What type of content do you primarily create?
When AI spits out "Elephant...harmony...whisper...desert...wisdom…" is it actually being creative, or just remixing human ideas?
That's GPT-4 attempting the Divergent Association Task (DAT)—a standard measure of human creativity that researchers recently used to put AI's supposed creative abilities to the test. Turns out, there's a weird gap between what we think AI can create and what it actually delivers.

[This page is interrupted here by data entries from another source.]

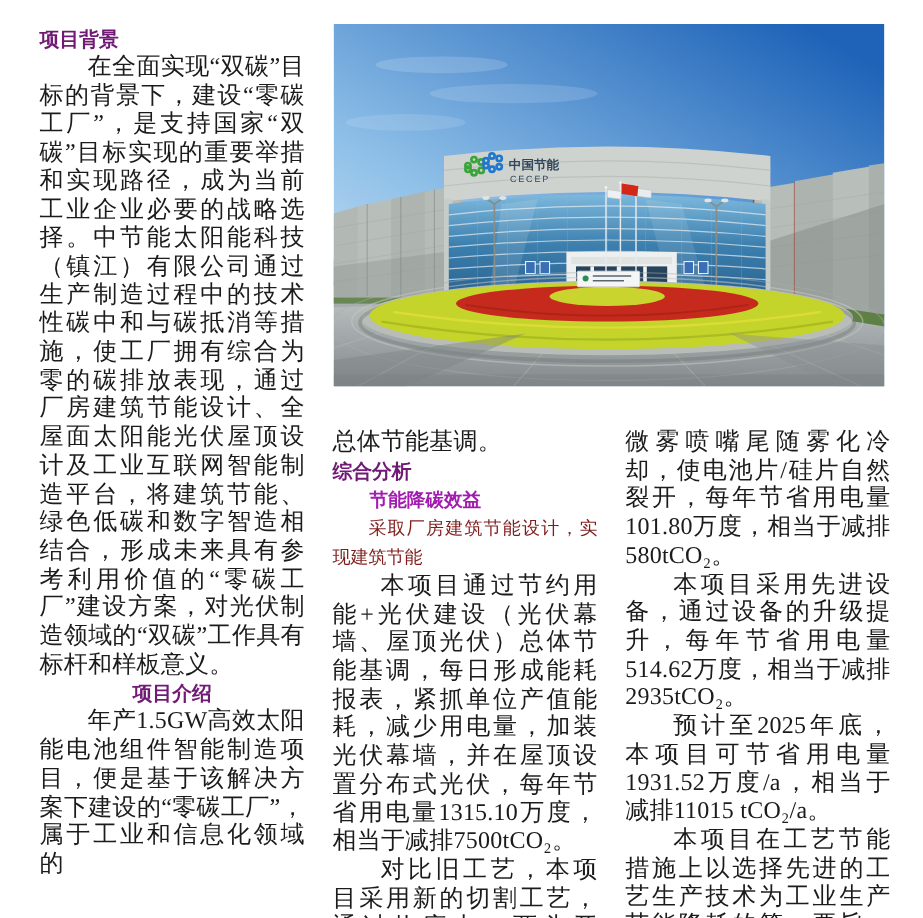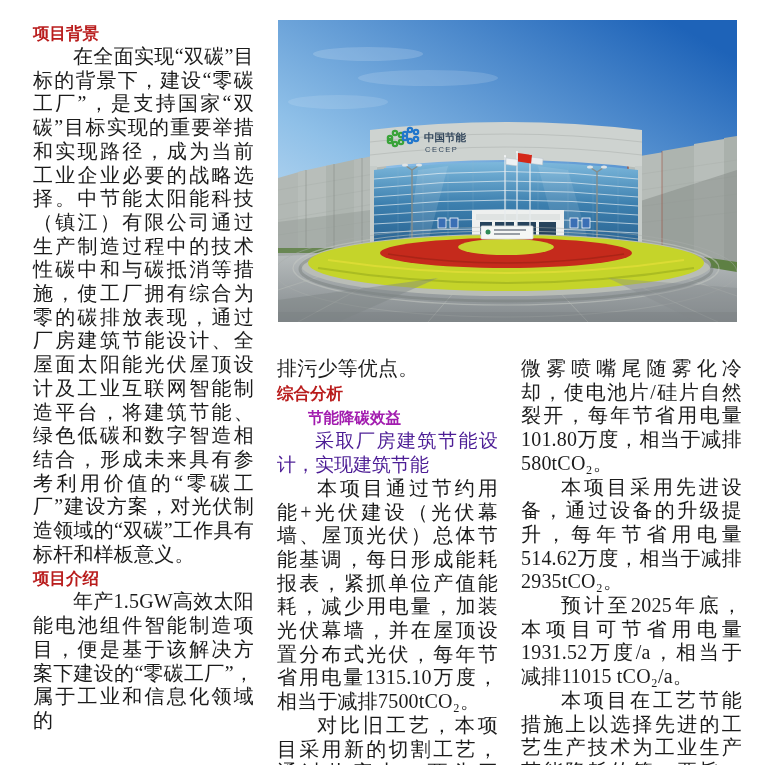--- a/index.html
+++ b/index.html
@@ -11,35 +11,35 @@
   .col-left{left:33px;top:21px;}
   .col-middle{left:277px;top:357px;}
   .col-right{left:521px;top:357px;}
   p.body{
     margin:0;font-size:20px;line-height:23.7px;text-align:justify;
     text-justify:inter-character;letter-spacing:0.2px;
   }
   p.ind{text-indent:2em;}
   h2.sec{
     margin:0;font-family:"Liberation Sans","DejaVu Sans",sans-serif;
-    font-weight:bold;font-size:16.5px;line-height:24px;color:#b91c1c;
-  }
-  .mt-head{margin-top:28px;}
+    font-weight:bold;font-size:16.5px;line-height:24px;color:#701a75;
+  }
+  .mt-head{margin-top:28px;text-align:center;}
   .mt-head2{margin-top:24px;}
   .mt4{margin-top:4px;}
   .mt2{margin-top:2px;}
   .mt5{margin-top:5px;}
   p.subhead{
     margin:1px 0 0 0;font-family:"Liberation Sans","DejaVu Sans",sans-serif;
     font-weight:bold;font-size:15.5px;line-height:23.7px;text-indent:2em;color:#a21caf;
   }
   p.lead{
     margin:0;font-family:"Liberation Sans","DejaVu Sans",sans-serif;
-    font-weight:400;font-size:19px;line-height:23.7px;text-indent:2em;
-    text-align:justify;text-justify:inter-character;color:#4c1d95;
+    font-weight:400;font-size:15px;line-height:23.7px;text-indent:2em;
+    text-align:justify;text-justify:inter-character;color:#7f1d1d;
   }
   figure.photo{position:absolute;left:278px;top:20px;width:459px;height:392px;margin:0;}
   figure.photo svg{display:block;}
 </style>
 </head>
 <body>
 
 <div class="page">
 
   <section class="col col-left">
@@ -258,21 +258,21 @@
 
       <g>
         <path d="M0 280 L160 258 L60 302 L0 302 Z" fill="#7e8486" opacity="0.45"></path>
         <path d="M459 268 L330 258 L420 302 L459 302 Z" fill="#878d8f" opacity="0.4"></path>
         <rect x="0" y="292" width="459" height="10" fill="#777d80" opacity="0.35"></rect>
       </g>
     </svg>
   </figure>
 
   <section class="col col-middle">
-    <p class="body">排污少等优点。</p>
+    <p class="body">总体节能基调。</p>
     <h2 class="sec mt-head2">综合分析</h2>
     <p class="subhead">节能降碳效益</p>
     <p class="lead">采取厂房建筑节能设计，实现建筑节能</p>
     <p class="body ind">本项目通过节约用能+光伏建设（光伏幕墙、屋顶光伏）总体节能基调，每日形成能耗报表，紧抓单位产值能耗，减少用电量，加装光伏幕墙，并在屋顶设置分布式光伏，每年节省用电量1315.10万度，相当于减排7500tCO₂。</p>
     <p class="body ind mt5">对比旧工艺，本项目采用新的切割工艺，通过热应力，两头开槽、中间加热的同时采用高精度</p>
   </section>
 
   <section class="col col-right">
     <p class="body">微雾喷嘴尾随雾化冷却，使电池片/硅片自然裂开，每年节省用电量101.80万度，相当于减排580tCO₂。</p>
     <p class="body ind mt5">本项目采用先进设备，通过设备的升级提升，每年节省用电量514.62万度，相当于减排2935tCO₂。</p>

Their findings don't just compare robots to humans—they reveal specific techniques that actually work when you need AI to think outside its algorithmic box. No more settling for predictable, mediocre outputs.
Summary: maximizing creative outputs from LLMs
Here are some lessons from the experiment that can help you get more creative outputs from LLMs:
- Use the most creative model you can. In this experiment, OpenAI's GPT-4 was the most creative.

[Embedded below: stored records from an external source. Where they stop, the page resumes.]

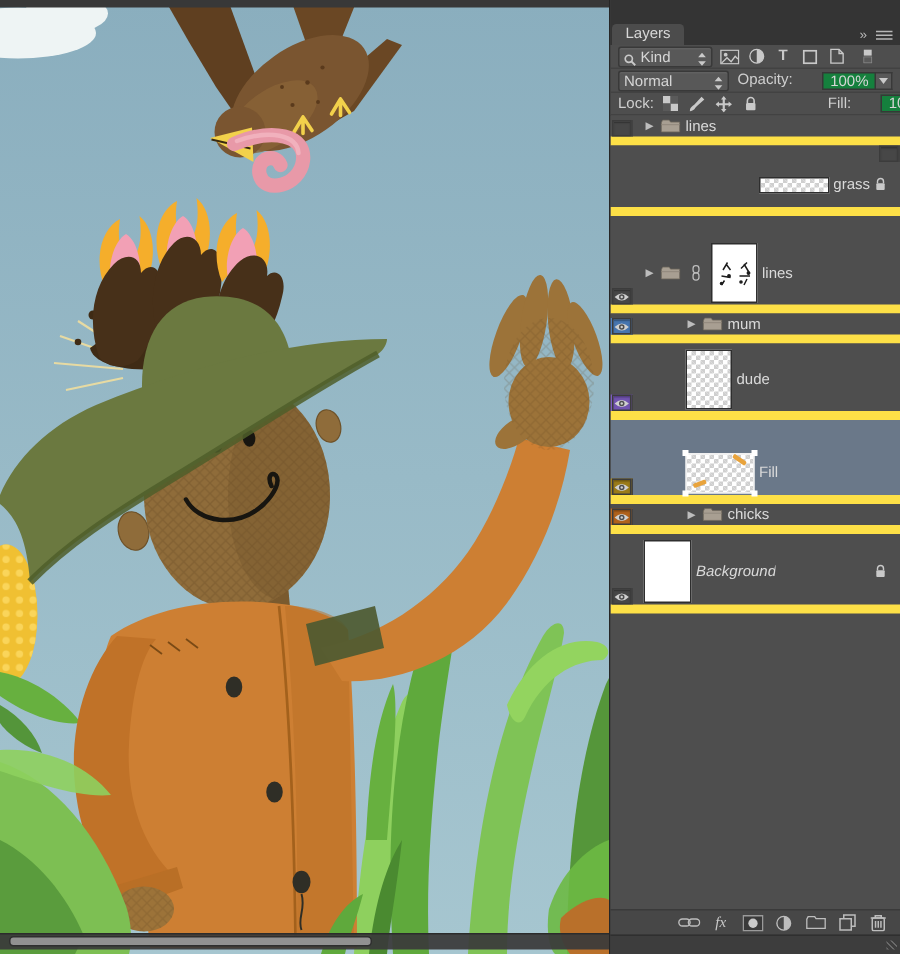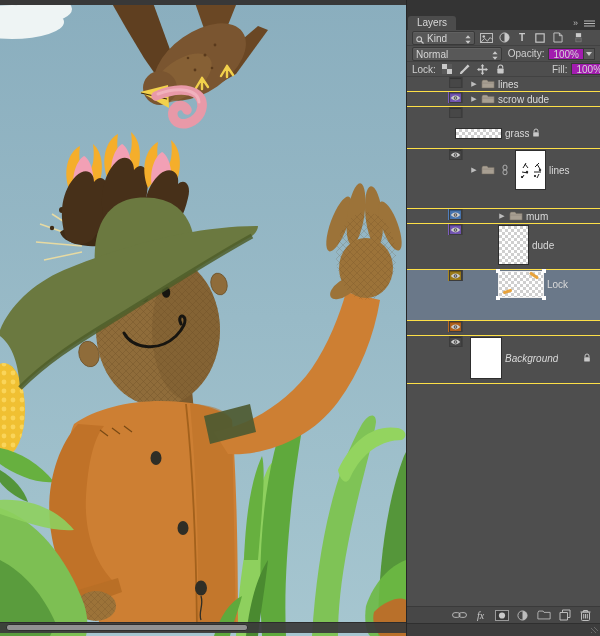--- a/index.html
+++ b/index.html
@@ -23,28 +23,28 @@
   .filter-row{height:15px;}
   .blend-row{height:15px;}
   .lock-row{height:14px;}
   .select{display:flex;align-items:flex-end;background:#585858;border:1px solid #393939;border-radius:2px;
           height:12px;padding:0 3px;gap:3px;box-shadow:inset 0 1px 0 rgba(255,255,255,.06);}
   .select .txt{flex:1;white-space:nowrap;overflow:hidden;}
   .kind-select{width:55px;}
   .mode-select{width:84px;}
   .lbl{color:#cfcfcf;white-space:nowrap;}
   .valbox{display:flex;align-items:center;height:12px;}
-  .valbox .val{background:#a21caf;border:1px solid #373737;height:12px;line-height:12px;padding:0 4px;box-sizing:border-box;min-width:30px;text-align:left;}
+  .valbox .val{background:#15803d;border:1px solid #373737;height:12px;line-height:12px;padding:0 4px;box-sizing:border-box;min-width:30px;text-align:left;margin-left:16px;}
   .valbox .drop{width:11px;height:12px;background:#585858;border:1px solid #393939;border-left:none;display:flex;align-items:center;justify-content:center;box-sizing:border-box;}
   .ico{display:inline-flex;align-items:center;justify-content:center;width:14px;height:12px;flex:0 0 auto;}
   .ico svg{display:block;}
   .t-ico{font-size:10px;font-weight:bold;color:#c9c9c9;line-height:1;}
   
   .layer-list{flex:1 1 auto;overflow:hidden;background:#4e4e4e;}
-  .layer-row{display:flex;align-items:flex-start;border-bottom:1px solid #fde047;background:#4e4e4e;position:relative;padding-left:41px;}
+  .layer-row{display:flex;align-items:flex-end;border-bottom:6px solid #fde047;background:#4e4e4e;position:relative;}
   .layer-row.selected{background:#6a7889;}
   .eye-cell{width:14px;flex:0 0 auto;border-right:1px solid #424242;display:flex;align-items:center;justify-content:center;}
   .eye-box{width:11px;height:9px;border:1px solid #3c3c3c;background:rgba(0,0,0,.08);
            box-shadow:inset 0 1px 1px rgba(0,0,0,.3);display:flex;align-items:center;justify-content:center;}
   .row-content{display:flex;align-items:center;gap:3px;padding:1px 3px 1px 4px;flex:1 1 auto;min-width:0;}
   .indent{flex:0 0 auto;height:1px;}
   .arrow{color:#bdbdbd;font-size:7px;width:8px;text-align:center;flex:0 0 auto;}
   .lname{white-space:nowrap;overflow:hidden;color:#dadada;}
   .lname.it{font-style:italic;}
   .checker{background-color:#fff;background-image:
@@ -352,44 +352,20 @@
               <svg width="14" height="10" viewBox="0 0 16 11">
                 <path d="M1 3 L1 10 L15 10 L15 2.5 L8 2.5 L7 1 L2 1 Z" fill="#a89f92" stroke="#6e675c" stroke-width="0.6"></path>
                 <path d="M1 4.5 L15 4.5" stroke="#8f877b" stroke-width="0.7"></path>
               </svg>
             </span>
 
       <span class="lname">lines</span>
 
     </div>
   </div>
-        <div class="layer-row" style="height: 14px;">
-    <div class="eye-cell" style="background: rgb(124, 92, 192);">
-            <div class="eye-box">
-              <svg width="11" height="8" viewBox="0 0 15 10">
-                <path d="M1 5 Q7.5 -1.5 14 5 Q7.5 11.5 1 5 Z" fill="#cfcfcf"></path>
-                <circle cx="7.5" cy="5" r="2.5" fill="#4e4e4e"></circle>
-                <circle cx="7.5" cy="5" r="1.1" fill="#cfcfcf"></circle>
-              </svg>
-            </div>
-          </div>
-    <div class="row-content">
-      <span class="indent" style="width: 0px;"></span>
-      <span class="arrow">▶</span>
-      <span class="ico folder-slot">
-              <svg width="14" height="10" viewBox="0 0 16 11">
-                <path d="M1 3 L1 10 L15 10 L15 2.5 L8 2.5 L7 1 L2 1 Z" fill="#a89f92" stroke="#6e675c" stroke-width="0.6"></path>
-                <path d="M1 4.5 L15 4.5" stroke="#8f877b" stroke-width="0.7"></path>
-              </svg>
-            </span>
-
-      <span class="lname">scrow dude</span>
-
-    </div>
-  </div>
         <div class="layer-row" style="height: 41px; flex-direction: column;">
     <div class="eye-cell">
             <div class="eye-box"></div>
           </div>
     <div class="row-content">
       <span class="indent" style="width: 0px;"></span>
 
       <span class="thumb checker" style="width: 47px; height: 11px;"></span>
       <span class="lname">grass</span>
       <span class="lockicon">
@@ -497,34 +473,47 @@
       <span class="indent" style="width: 28px;"></span>
 
       <span class="thumb checker sel" style="width: 46px; height: 27px;">
               <span class="corner" style="inset: -3px auto auto -3px;"></span>
               <span class="corner" style="inset: -3px -3px auto auto;"></span>
               <span class="corner" style="inset: auto auto -3px -3px;"></span>
               <span class="corner" style="inset: auto -3px -3px auto;"></span>
               <span class="mark" style="top: 2px; left: 30px; width: 10px; height: 3px; transform: rotate(35deg);"></span>
               <span class="mark" style="top: 18px; left: 4px; width: 9px; height: 3px; transform: rotate(-20deg);"></span>
             </span>
-      <span class="lname">Lock</span>
+      <span class="lname">Fill</span>
 
     </div>
   </div>
         <div class="layer-row" style="height: 14px;">
     <div class="eye-cell" style="background: rgb(191, 107, 31);">
             <div class="eye-box">
               <svg width="11" height="8" viewBox="0 0 15 10">
                 <path d="M1 5 Q7.5 -1.5 14 5 Q7.5 11.5 1 5 Z" fill="#cfcfcf"></path>
                 <circle cx="7.5" cy="5" r="2.5" fill="#4e4e4e"></circle>
                 <circle cx="7.5" cy="5" r="1.1" fill="#cfcfcf"></circle>
               </svg>
             </div>
           </div>
+    <div class="row-content">
+      <span class="indent" style="width: 28px;"></span>
+      <span class="arrow">▶</span>
+      <span class="ico folder-slot">
+              <svg width="14" height="10" viewBox="0 0 16 11">
+                <path d="M1 3 L1 10 L15 10 L15 2.5 L8 2.5 L7 1 L2 1 Z" fill="#a89f92" stroke="#6e675c" stroke-width="0.6"></path>
+                <path d="M1 4.5 L15 4.5" stroke="#8f877b" stroke-width="0.7"></path>
+              </svg>
+            </span>
+
+      <span class="lname">chicks</span>
+
+    </div>
   </div>
         <div class="layer-row" style="height: 47px;">
     <div class="eye-cell">
             <div class="eye-box">
               <svg width="11" height="8" viewBox="0 0 15 10">
                 <path d="M1 5 Q7.5 -1.5 14 5 Q7.5 11.5 1 5 Z" fill="#cfcfcf"></path>
                 <circle cx="7.5" cy="5" r="2.5" fill="#4e4e4e"></circle>
                 <circle cx="7.5" cy="5" r="1.1" fill="#cfcfcf"></circle>
               </svg>
             </div>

- You can judge the creativity of an LLM yourself by prompting it with the Divergent Association Task.
- Adjusting the “temperature” can increase an LLM's creativity. This is tricky, but can sometimes be done just through prompting—experiment with suggesting different temperature values between 0 and 1 and see what you get.
- A bad strategy is worse than no strategy. Make sure the strategy you're suggesting to the LLM is one that it can use to be more creative.
- For maximum creativity, use multiple LLMs. In this experiment, answers from the different LLMs were across the board. With more models at your disposal, you have more chances for a good output.
Ensuring reproducibility in creative LLM outputs
Maintaining reproducibility in creative LLM tasks can feel like herding cats, but it’s absolutely doable with the right methods. One key technique is using a fixed random seed, which ensures that each generation run uses the same sequence of randomness for consistent outputs [source]. Nucleus sampling, also known as top-p sampling, offers a flexible way to control your variation, though it can produce messy results at higher temperatures [source]. Min-p sampling is a newer twist that adjusts the threshold based on the LLM’s confidence, helping maintain coherence when pushing temperature settings [source]. Armed with these sampling strategies, you can dial in the exact balance between stable repeats and wild originality you need.
How we tested creative outputs from LLMs
The DAT is designed to measure divergent thinking, which is defined as the ability to come up with new and different solutions to open-ended problems—stuff like finding 10 ways to use a shoebox, or brainstorming a dozen approaches to marketing a new product. In fact, divergent thinking is a key element in the first stage of the creative process, where you have to explore a bunch of ideas before you find the best ones.
Put simply, divergent thinking is a test of creativity, and humans tend to be really good at it. LLMs, on the other hand? We'll see.
In the DAT, test-takers (whether people or AIs) are asked to generate a list of 10 nouns that are "semantically distant" from one another—a fancy way of saying that each of the words have to be as different in meaning as possible.
So “elephant” and “tiger”? Not so different.
But “elephant” and “harmony”? Very different.
In this experiment, researchers had 100,000 humans and nine different AI models (across 500 sessions each) generate 10 words, then assessed their semantic distance.
To test whether a good score on the DAT was linked to a good score on other creative tasks, the researchers also compared the AI models to humans in writing haikus, movie synopses, and flash fiction.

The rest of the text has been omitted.